• DIRECTIONS: Show all lines below holding the string "reviews".

═════ THE RECORDS ═════

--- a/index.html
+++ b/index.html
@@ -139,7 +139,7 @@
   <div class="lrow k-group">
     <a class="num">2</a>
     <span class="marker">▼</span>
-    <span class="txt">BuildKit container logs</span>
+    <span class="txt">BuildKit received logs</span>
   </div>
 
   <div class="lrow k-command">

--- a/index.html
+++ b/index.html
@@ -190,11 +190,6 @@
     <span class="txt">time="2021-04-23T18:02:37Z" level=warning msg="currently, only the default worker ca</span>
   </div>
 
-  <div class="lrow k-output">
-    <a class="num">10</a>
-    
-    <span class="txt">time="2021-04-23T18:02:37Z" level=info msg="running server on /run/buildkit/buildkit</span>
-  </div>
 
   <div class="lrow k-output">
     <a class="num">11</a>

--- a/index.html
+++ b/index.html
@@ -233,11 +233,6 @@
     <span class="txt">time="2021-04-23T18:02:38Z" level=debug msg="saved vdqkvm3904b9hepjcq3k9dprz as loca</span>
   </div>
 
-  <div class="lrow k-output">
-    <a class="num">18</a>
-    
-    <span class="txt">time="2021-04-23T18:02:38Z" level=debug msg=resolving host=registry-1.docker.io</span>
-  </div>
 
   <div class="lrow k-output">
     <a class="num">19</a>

═════
═════ THE RECORDS ═════

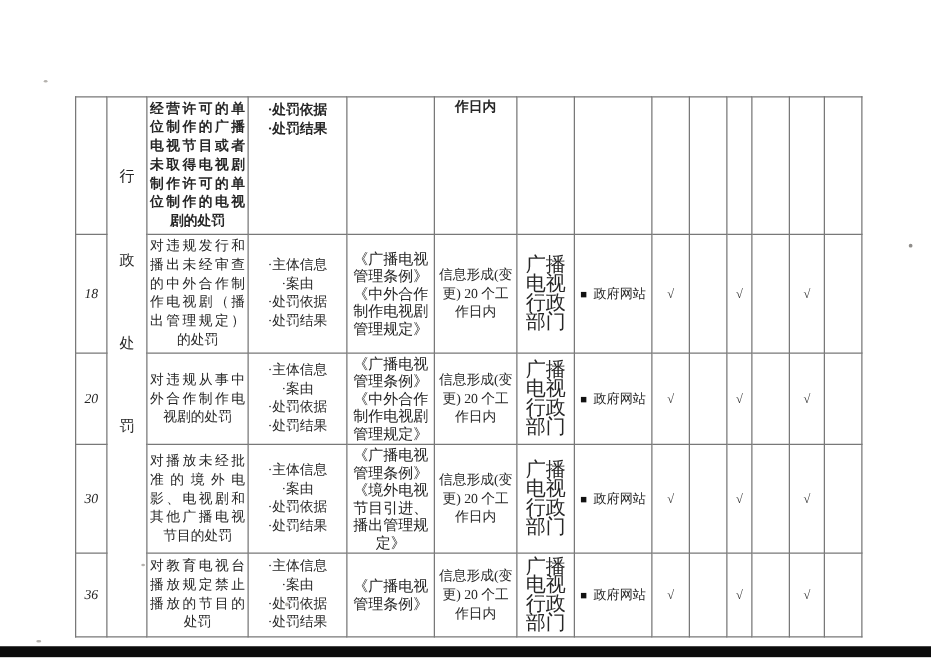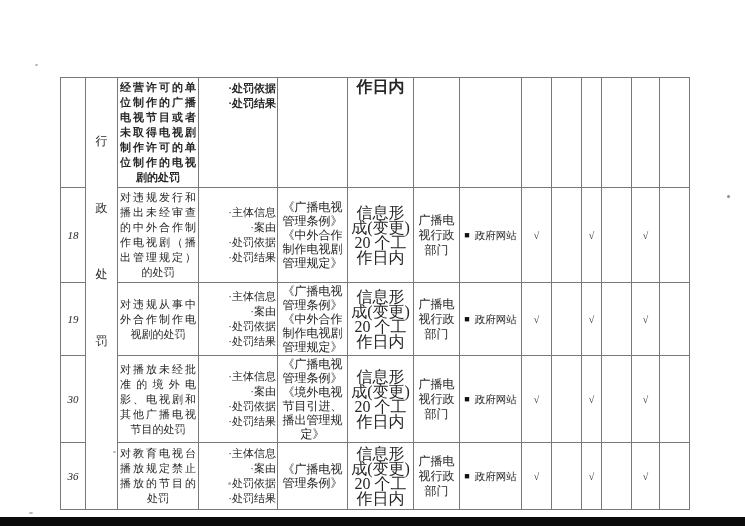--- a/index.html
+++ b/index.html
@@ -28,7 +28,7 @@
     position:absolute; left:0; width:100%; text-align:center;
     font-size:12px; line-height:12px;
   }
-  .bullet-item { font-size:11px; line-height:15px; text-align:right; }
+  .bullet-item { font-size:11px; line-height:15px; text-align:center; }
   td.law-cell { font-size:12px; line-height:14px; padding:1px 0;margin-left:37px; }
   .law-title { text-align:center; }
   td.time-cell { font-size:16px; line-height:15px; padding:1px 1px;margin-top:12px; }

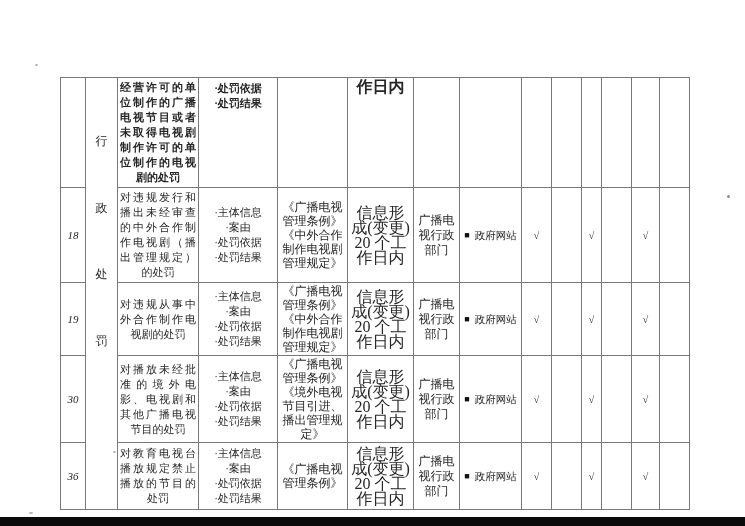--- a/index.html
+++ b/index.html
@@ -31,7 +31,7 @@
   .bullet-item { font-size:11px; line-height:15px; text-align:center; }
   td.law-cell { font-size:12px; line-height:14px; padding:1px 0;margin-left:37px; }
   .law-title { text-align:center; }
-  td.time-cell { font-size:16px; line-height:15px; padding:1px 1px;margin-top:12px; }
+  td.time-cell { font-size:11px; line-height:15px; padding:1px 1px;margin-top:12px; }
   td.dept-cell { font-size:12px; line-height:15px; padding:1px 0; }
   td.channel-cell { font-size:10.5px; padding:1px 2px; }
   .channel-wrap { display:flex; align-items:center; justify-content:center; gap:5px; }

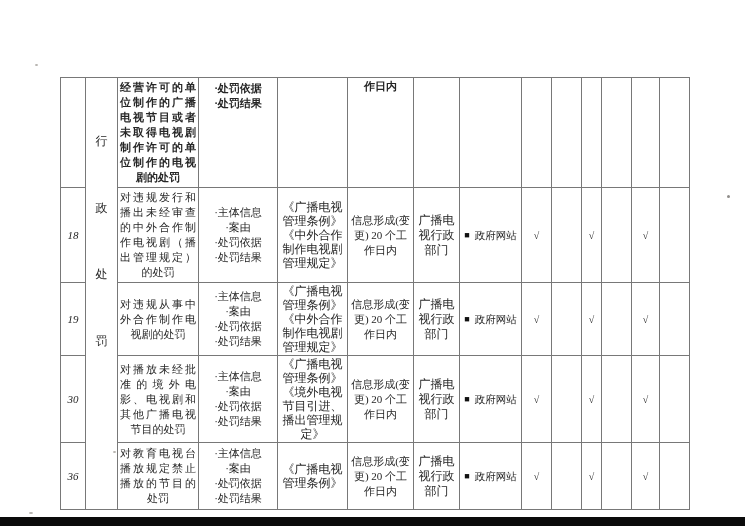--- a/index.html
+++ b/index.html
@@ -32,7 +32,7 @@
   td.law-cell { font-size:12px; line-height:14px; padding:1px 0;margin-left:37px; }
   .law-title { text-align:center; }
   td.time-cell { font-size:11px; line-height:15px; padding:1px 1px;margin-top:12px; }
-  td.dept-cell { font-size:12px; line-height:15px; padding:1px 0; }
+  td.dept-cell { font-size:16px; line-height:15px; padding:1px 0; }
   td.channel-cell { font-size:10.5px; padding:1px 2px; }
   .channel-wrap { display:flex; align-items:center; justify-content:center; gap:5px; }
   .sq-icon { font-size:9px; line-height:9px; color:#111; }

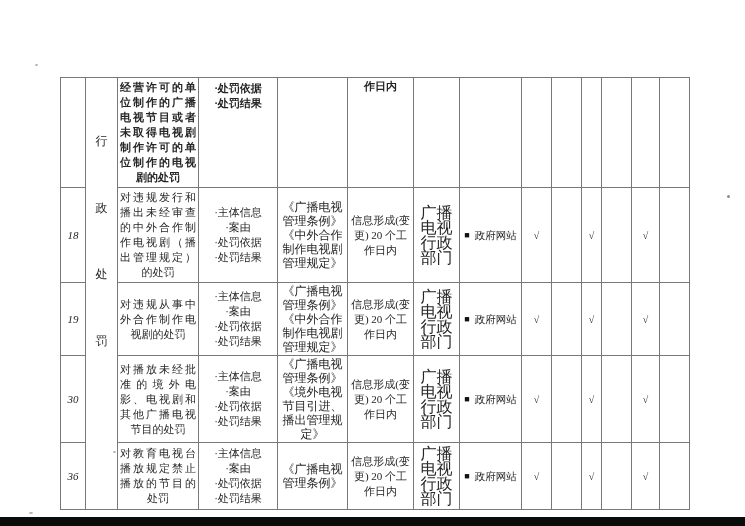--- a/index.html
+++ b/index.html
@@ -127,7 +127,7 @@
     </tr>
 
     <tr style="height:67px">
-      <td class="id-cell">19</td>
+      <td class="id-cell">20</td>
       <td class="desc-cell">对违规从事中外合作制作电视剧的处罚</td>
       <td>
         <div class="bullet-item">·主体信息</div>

═════
═════ THE RECORDS ═════

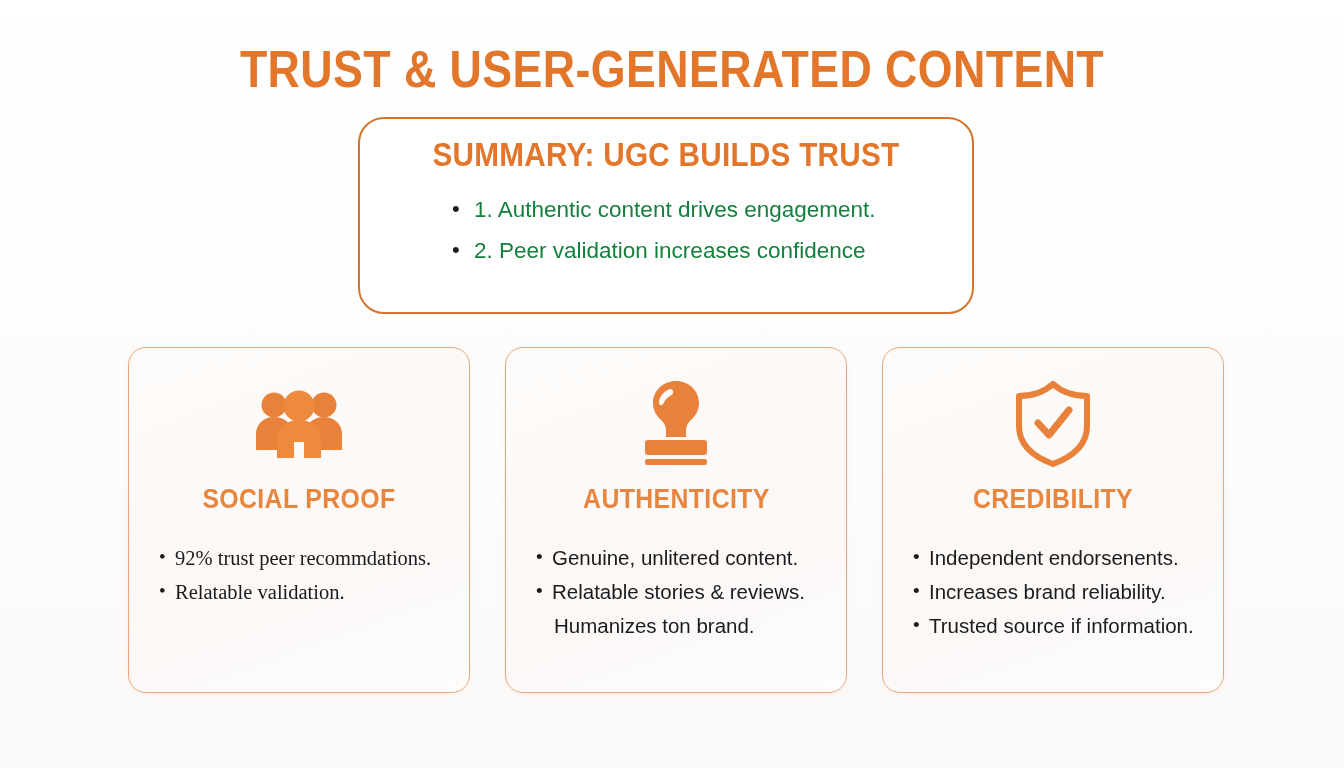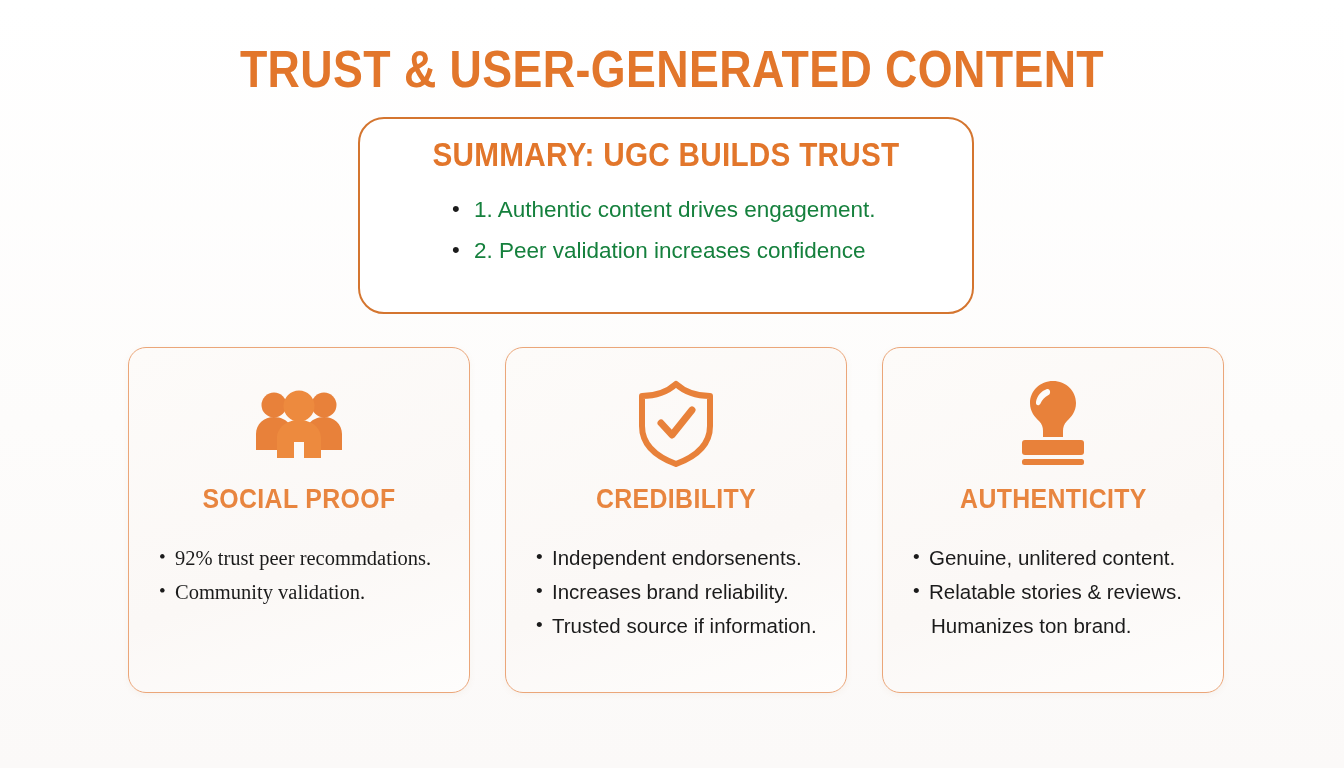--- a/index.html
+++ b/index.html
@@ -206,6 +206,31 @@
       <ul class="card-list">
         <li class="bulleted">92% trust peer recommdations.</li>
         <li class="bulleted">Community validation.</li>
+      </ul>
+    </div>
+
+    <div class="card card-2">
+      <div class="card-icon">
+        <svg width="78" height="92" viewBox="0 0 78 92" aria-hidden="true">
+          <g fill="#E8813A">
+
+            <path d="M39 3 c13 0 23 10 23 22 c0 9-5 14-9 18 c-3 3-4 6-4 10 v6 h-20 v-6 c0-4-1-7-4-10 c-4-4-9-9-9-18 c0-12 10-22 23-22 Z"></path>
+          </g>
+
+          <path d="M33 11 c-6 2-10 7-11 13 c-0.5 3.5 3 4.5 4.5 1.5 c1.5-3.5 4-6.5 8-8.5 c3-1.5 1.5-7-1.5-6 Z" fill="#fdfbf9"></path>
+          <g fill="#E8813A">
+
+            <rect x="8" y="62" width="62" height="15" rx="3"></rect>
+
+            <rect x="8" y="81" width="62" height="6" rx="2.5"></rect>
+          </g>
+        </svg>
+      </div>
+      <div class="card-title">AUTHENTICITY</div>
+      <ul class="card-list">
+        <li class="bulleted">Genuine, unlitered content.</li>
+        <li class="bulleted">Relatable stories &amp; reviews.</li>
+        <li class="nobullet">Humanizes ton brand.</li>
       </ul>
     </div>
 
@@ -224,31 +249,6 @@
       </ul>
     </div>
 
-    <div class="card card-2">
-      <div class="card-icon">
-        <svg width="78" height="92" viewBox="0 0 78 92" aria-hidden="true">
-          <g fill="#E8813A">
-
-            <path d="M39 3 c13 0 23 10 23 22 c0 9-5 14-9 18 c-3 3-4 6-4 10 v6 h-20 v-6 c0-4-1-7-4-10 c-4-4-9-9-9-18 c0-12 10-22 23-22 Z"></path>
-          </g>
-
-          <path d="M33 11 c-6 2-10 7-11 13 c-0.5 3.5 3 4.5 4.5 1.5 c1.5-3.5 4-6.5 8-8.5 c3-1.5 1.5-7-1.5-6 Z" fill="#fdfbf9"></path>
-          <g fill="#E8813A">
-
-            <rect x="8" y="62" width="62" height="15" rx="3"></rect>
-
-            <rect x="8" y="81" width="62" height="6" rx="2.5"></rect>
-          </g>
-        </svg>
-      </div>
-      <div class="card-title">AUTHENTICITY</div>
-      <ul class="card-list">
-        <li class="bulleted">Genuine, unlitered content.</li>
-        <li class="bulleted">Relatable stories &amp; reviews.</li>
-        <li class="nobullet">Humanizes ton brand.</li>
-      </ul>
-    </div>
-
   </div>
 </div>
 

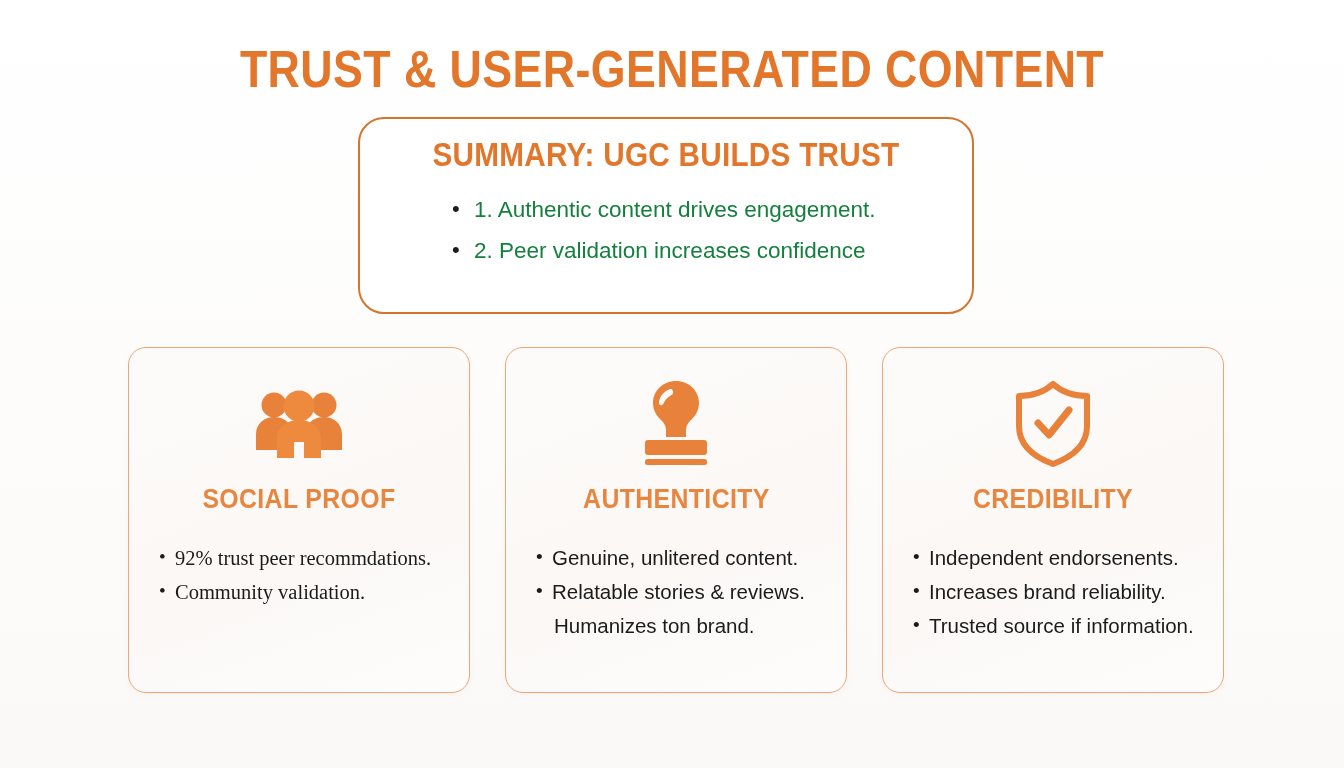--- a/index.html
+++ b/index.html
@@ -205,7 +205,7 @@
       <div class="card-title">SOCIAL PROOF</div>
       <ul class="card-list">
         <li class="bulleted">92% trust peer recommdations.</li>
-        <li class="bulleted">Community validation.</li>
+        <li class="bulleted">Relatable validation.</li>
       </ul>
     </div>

═════

• OUTPUT OF THE TASK:
+        <li class="bulleted">Relatable stories &amp; reviews.</li>
-        <li class="bulleted">Relatable stories &amp; reviews.</li>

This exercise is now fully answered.